You can select any contrast range you like and design optimal settings for that range. However, the achievable contrast accuracy will be better if the range is smaller. It's not clear to me what you expect to achieve from your proposed scheme above, but what you propose does not escape the tradeoff between range and accuracy. Number of settings is not the bottleneck; the bottleneck is whether you change the coarsest DAC or not. If it changes, then parts of the display will have errors that could differ by up to a whole LSB of that DAC.

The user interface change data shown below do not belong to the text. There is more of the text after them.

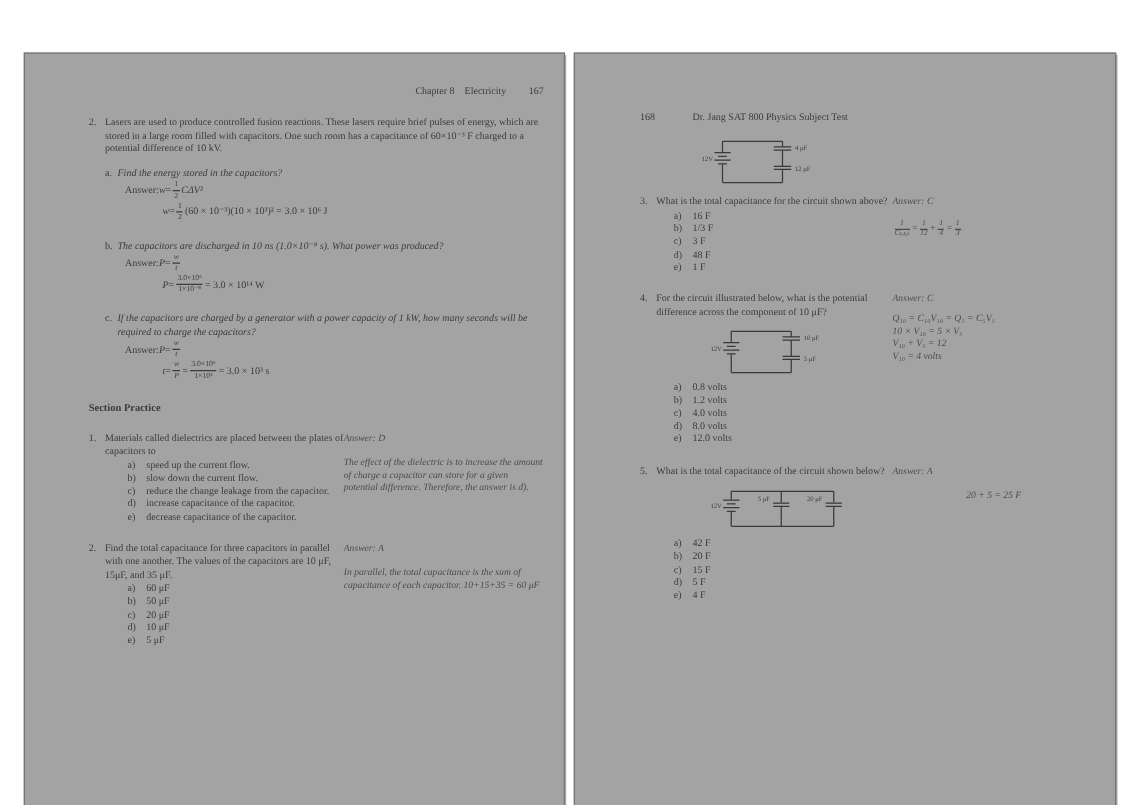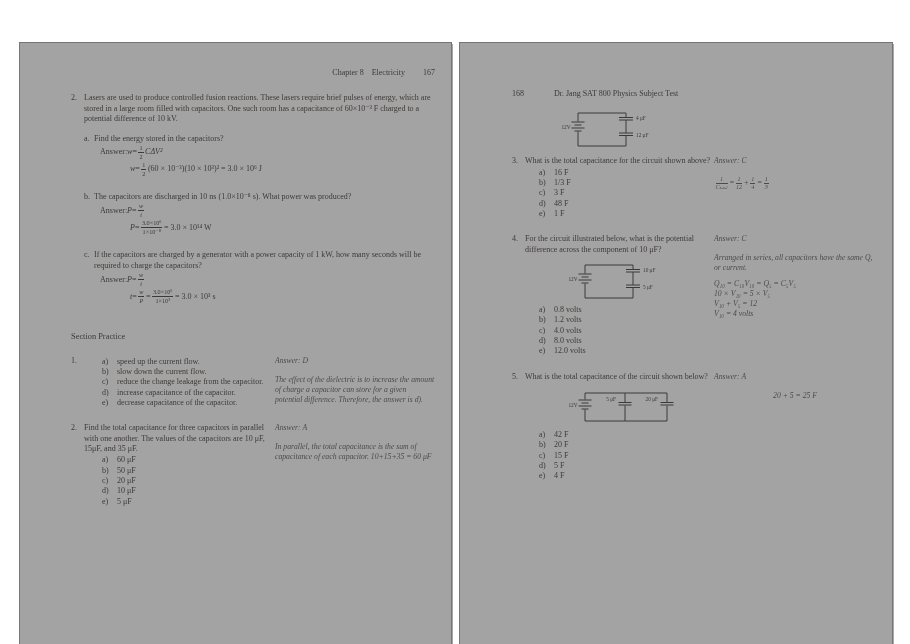"Find the energy stored in" .ptext { font-style: none -> italic }
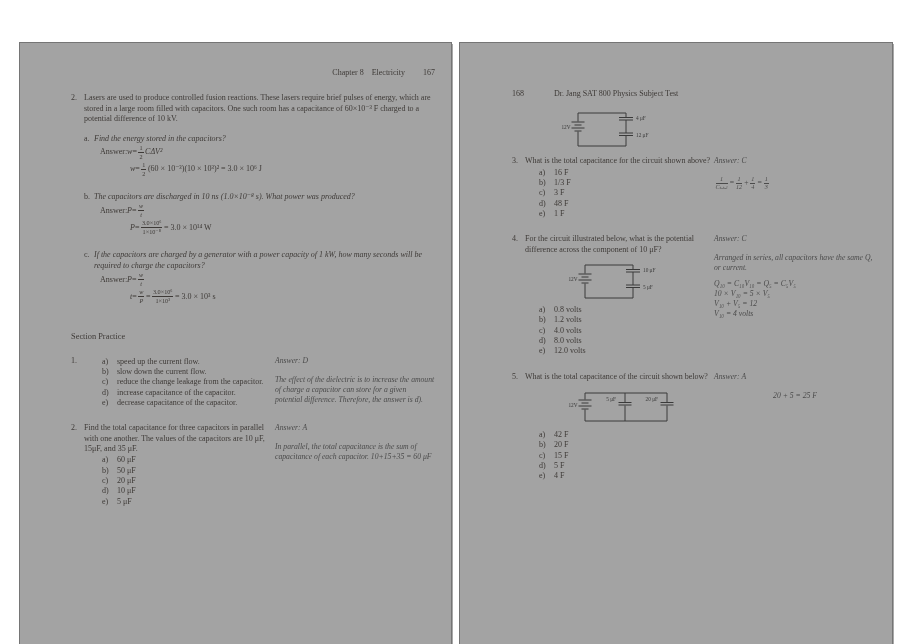"Arranged in series, all capacitors" div.ans-note { html: <div>Arranged in series, all capacitors have the same Q, or current.</div> -> none }
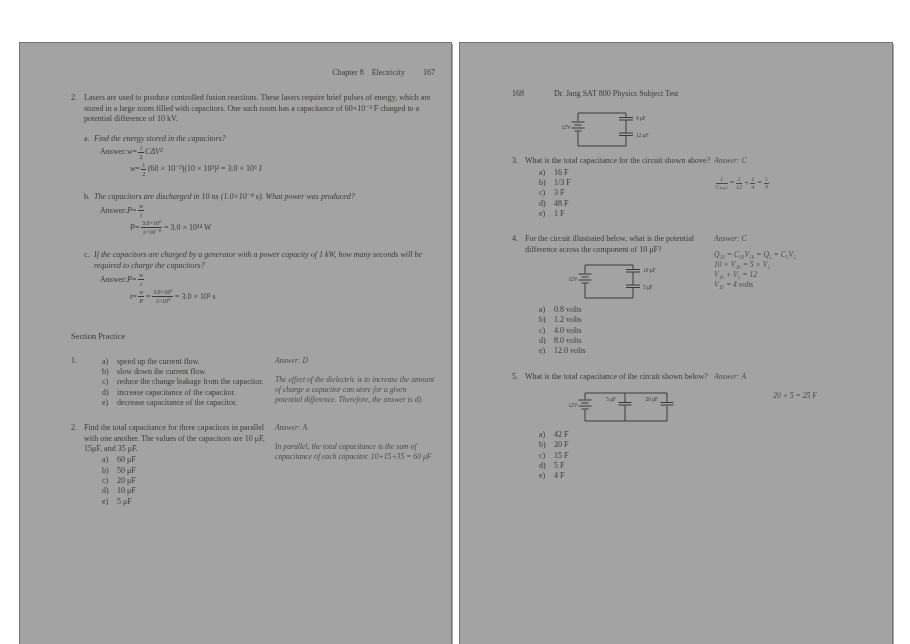"Section Practice" .section-heading { font-weight: normal -> bold; margin-top: 28px -> 18px }
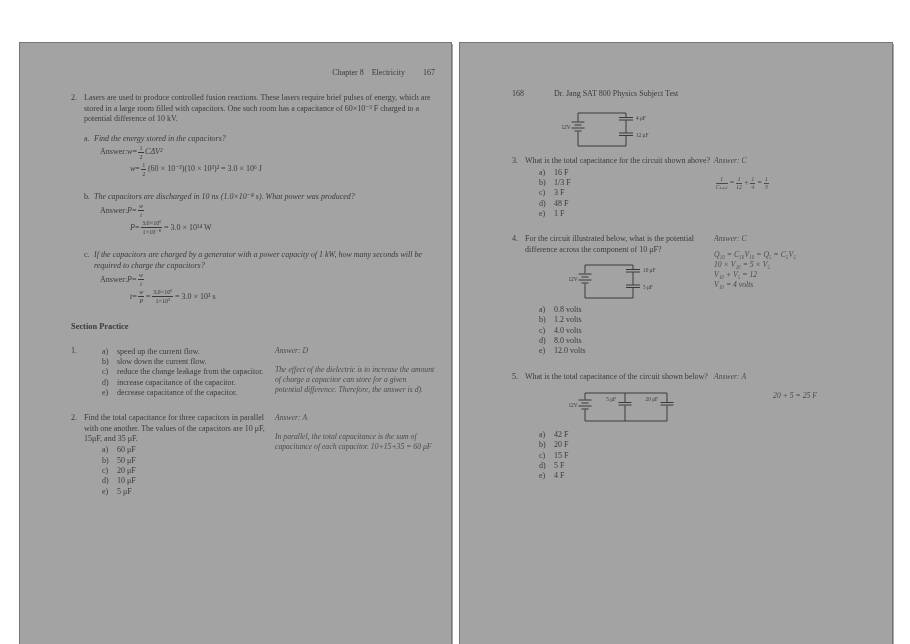"Materials called dielectrics are placed" div { html: none -> <div>Materials called dielectrics are placed between the plates of capacitors to</div> }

you COULD overcome that by calibrating the coarse DAC, measuring its "errors" once and for all, and taking them into account. Then there would be no error.

best

denis

Hi Steven and Denis,

>> I'm trying to assess the feasibility of making a "thousands of grey
>> levels" display using 24-bit SCREEN mode. The programming is
>> straightforward: construct a thousands-of-entries LUT, and a
>> thousands-of-luminances image, then use the image to offset the CLUT
>> to generate an RGB triplet that would give the desired luminances
>> (three or four lines in MatLab once you've made the CLUT).
>> The advantages of such a working system are obvious: e.g. very
>> high-contrast and very low-contrast stimuli could be presented
>> simultaneously, natural images could be rendered in 12-bit, etc.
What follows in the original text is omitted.